Task description:
Using the records that appear below, write out exactly the lines from the one with "Chicken Plush Mini: none -> 1 for 14.00" through the one with "OPI Gel Color Let", keeping both end lines.

Data excerpts:
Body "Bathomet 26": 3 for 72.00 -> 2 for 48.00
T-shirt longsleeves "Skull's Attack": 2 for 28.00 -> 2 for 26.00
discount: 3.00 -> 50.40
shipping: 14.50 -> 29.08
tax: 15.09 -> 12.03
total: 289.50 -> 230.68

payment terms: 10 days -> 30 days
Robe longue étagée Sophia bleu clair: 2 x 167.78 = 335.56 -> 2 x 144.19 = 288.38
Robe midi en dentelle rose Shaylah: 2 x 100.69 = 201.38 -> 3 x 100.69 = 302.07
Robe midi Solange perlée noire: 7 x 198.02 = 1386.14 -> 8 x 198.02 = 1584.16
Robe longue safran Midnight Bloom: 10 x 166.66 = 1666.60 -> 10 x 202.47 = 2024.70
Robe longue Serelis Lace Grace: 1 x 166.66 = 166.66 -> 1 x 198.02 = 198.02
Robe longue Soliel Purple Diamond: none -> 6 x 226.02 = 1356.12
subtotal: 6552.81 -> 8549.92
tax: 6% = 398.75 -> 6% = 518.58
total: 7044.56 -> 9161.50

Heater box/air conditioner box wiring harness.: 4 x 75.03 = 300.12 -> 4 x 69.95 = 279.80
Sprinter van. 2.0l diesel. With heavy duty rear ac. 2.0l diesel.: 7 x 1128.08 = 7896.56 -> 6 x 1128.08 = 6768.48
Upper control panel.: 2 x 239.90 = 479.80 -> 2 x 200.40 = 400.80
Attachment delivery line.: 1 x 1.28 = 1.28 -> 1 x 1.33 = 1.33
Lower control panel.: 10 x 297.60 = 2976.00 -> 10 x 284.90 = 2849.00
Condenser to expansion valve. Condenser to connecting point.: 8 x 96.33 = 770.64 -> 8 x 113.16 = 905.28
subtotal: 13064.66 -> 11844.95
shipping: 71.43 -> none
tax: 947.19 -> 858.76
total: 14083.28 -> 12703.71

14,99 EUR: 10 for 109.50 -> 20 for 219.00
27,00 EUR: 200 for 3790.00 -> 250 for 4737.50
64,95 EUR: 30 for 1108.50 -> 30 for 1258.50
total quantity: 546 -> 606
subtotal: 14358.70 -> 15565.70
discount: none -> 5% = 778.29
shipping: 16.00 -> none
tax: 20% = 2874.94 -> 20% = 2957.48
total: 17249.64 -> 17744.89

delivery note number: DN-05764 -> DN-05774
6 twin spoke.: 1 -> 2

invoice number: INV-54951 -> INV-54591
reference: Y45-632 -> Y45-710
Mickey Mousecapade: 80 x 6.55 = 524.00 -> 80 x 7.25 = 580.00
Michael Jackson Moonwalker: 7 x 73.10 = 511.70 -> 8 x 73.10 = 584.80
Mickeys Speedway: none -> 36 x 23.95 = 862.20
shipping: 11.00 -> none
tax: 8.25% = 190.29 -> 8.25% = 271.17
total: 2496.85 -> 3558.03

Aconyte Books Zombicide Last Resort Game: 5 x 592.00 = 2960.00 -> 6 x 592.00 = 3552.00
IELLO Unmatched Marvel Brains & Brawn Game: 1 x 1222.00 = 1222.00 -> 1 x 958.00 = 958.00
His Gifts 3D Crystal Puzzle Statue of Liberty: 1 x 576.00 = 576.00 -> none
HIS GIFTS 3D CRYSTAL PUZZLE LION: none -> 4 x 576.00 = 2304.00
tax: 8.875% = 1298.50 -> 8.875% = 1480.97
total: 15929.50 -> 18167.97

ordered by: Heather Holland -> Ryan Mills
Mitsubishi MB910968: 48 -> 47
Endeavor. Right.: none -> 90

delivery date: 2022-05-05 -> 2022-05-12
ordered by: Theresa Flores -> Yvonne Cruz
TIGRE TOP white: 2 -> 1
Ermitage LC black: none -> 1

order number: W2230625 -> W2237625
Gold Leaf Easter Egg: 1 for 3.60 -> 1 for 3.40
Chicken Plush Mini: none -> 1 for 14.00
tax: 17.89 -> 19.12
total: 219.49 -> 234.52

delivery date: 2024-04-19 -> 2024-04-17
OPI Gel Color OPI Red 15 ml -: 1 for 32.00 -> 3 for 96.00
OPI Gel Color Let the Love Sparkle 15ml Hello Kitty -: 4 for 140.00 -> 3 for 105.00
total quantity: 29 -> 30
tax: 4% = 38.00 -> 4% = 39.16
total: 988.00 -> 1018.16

Your solution:
Chicken Plush Mini: none -> 1 for 14.00
tax: 17.89 -> 19.12
total: 219.49 -> 234.52

delivery date: 2024-04-19 -> 2024-04-17
OPI Gel Color OPI Red 15 ml -: 1 for 32.00 -> 3 for 96.00
OPI Gel Color Let the Love Sparkle 15ml Hello Kitty -: 4 for 140.00 -> 3 for 105.00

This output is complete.